Hey guys, thanks for responding! I was definitely worked up on Thanksgiving but have settled down. Hung with my sister Friday, watched college football and started rereading DR. Left at 1:00 AM Sunday morning on 1 day hunting trip, which was a ton of fun.
Originally Posted by neffer
It’s good to acknowledge your mistakes (yeah, see who’s saying it...) and improve yourself.
I think this was self deprecation, but I'm not sure what you meant!
Nicole, my behavior wasn't unfortunately any different before our engagement and was just as abhorrent when we were dating.
Originally Posted by NicoleR
You're still young and you have no kids so it'd be fairly easy for you to start over with another woman when the time is right. It's worth keeping that in mind! If you spend another ten years in turmoil with your wife, knowing she has these tendencies even if she comes back, you might find yourself divorced with kids and at that point it's not quite so easy to bounce back like it would be now.
I've thought about this and plenty of my friends and family have mentioned it as well. I just am not ready to file. I've thought about it more in the last few days, but I'm still emotional over this whole deal. Plus I want to honor my vows. Part of me feels like I owe her and I owe the marriage because I contributed the lion's share of the downfall. Plus my religious views aren't permissive of divorce either. I think the Church's view on it is there to reinforce the notion that 2 people can make it work whenever they want to. The flip side being that it will take her effort if this is ever to change.
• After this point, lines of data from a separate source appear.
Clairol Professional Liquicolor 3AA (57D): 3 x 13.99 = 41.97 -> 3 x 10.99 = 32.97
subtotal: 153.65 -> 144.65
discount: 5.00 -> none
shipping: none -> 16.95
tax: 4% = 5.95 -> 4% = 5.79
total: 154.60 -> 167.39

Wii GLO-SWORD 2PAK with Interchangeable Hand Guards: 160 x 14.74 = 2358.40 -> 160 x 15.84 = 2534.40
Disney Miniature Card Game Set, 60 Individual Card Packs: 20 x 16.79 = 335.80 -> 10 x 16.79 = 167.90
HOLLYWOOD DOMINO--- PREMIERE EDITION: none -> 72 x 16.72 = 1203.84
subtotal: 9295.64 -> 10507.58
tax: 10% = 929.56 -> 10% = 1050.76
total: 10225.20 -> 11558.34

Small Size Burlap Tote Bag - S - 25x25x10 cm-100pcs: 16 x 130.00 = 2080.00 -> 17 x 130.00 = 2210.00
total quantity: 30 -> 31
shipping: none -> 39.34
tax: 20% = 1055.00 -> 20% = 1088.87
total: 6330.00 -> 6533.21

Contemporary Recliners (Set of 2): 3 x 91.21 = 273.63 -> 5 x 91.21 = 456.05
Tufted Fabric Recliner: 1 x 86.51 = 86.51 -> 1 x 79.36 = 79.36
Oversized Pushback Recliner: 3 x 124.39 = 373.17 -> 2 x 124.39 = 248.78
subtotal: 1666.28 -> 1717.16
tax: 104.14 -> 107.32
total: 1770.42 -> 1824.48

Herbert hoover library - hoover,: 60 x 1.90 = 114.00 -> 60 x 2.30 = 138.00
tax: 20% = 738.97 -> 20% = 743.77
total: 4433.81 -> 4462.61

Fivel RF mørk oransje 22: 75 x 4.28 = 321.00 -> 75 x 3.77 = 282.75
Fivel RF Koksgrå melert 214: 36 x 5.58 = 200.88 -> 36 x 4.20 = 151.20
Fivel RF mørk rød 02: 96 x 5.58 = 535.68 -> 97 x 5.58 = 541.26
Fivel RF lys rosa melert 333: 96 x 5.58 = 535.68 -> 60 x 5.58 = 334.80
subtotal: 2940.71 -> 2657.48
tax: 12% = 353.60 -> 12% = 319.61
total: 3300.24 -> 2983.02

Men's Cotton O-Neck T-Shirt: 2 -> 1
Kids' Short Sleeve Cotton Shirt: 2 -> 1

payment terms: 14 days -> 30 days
Blu, thanks for stopping in!! I saw you and Cheesy both in my thread! I do enjoy the tenured folks here as much as the newbies like myself.
My latest dilemma comes in the following forms
1. I told FIL a week or two back (you know, when things were just MARVELOUS!) that I'd help him on his boat. He needs me there to help chain up his boat and lift it in the air with his bobcat for the aluminum welder to work on. On Thursday of last week, FIL and MIL showed how insensitive they are to my suffering and my family's suffering over this and my W took off back to OM's house. I haven't confirmed her location at OM's house (excuse me, OM's parent's house) b/c I haven't looked at our car's app - because I generally am trying to not snoop - but I'd bet my butt that's where she ran off. FIL called last night and asked me to meet him at his lake house 2.5 hours away to help him on Tuesday. I told him OK, since I did agree to it. But it just feels like garbage b/c FIL doesn't really give a crap about me, what his daughter/my W is doing.
2. W suggested we meet with the priest who married us instead of a MC, so a couple weeks back we set an appointment to meet with him. That appointment is tomorrow night. We both had great growth and conversations in our monthly get togethers with the priest when we were engaged for 12 months, which is why W wanted to meet with him. I want to remind W that this was her idea and that appointment is tomorrow. I'm pretty sure, but not positive, that W has it on her calendar. Advice on this is appreciated. My logical and DB mind tell me to say nothing, that she'll say "no thanks" and realize that I'm still on the hook.
W called me and texted 3 times early Saturday. I didn't answer the call. She texted about bills drafting from her/our joint account. So I wrote a check and texted the picture to her for my half of those bills and said nothing. She has mobile deposit and can deposit it that way. Saturday evening, she texted me to ask if I was home. I responded "no". We were supposed to have the inlaws (FIL, MIL, SIL, SIL's fiancee) over Saturday so I went out and about.
When I got home from our trip yesteday, W, SIL, and SIL's fiancee were there. I don't know what they were doing and didn't ask. W said one or two small things before quickly leaving, and forgetting to leave the garage door open for me. W's memory has gotten horrible since BD, it used to be really good. Then W texts me yesterday "I planted the plants". The plants were ones we bought 3 weeks back that didn't make it in the ground right away. I had already noticed she did this. I didn't respond, but I screenshotted it to my sister because W is trying to have these "normal" conversations with me and it's just BS in my opinion.
Another book from Over!
H 34 W 29 BD 3/12/18 Divorce Busted Spring 19
It is not things that bother us, but the stories we tell ourselves about things.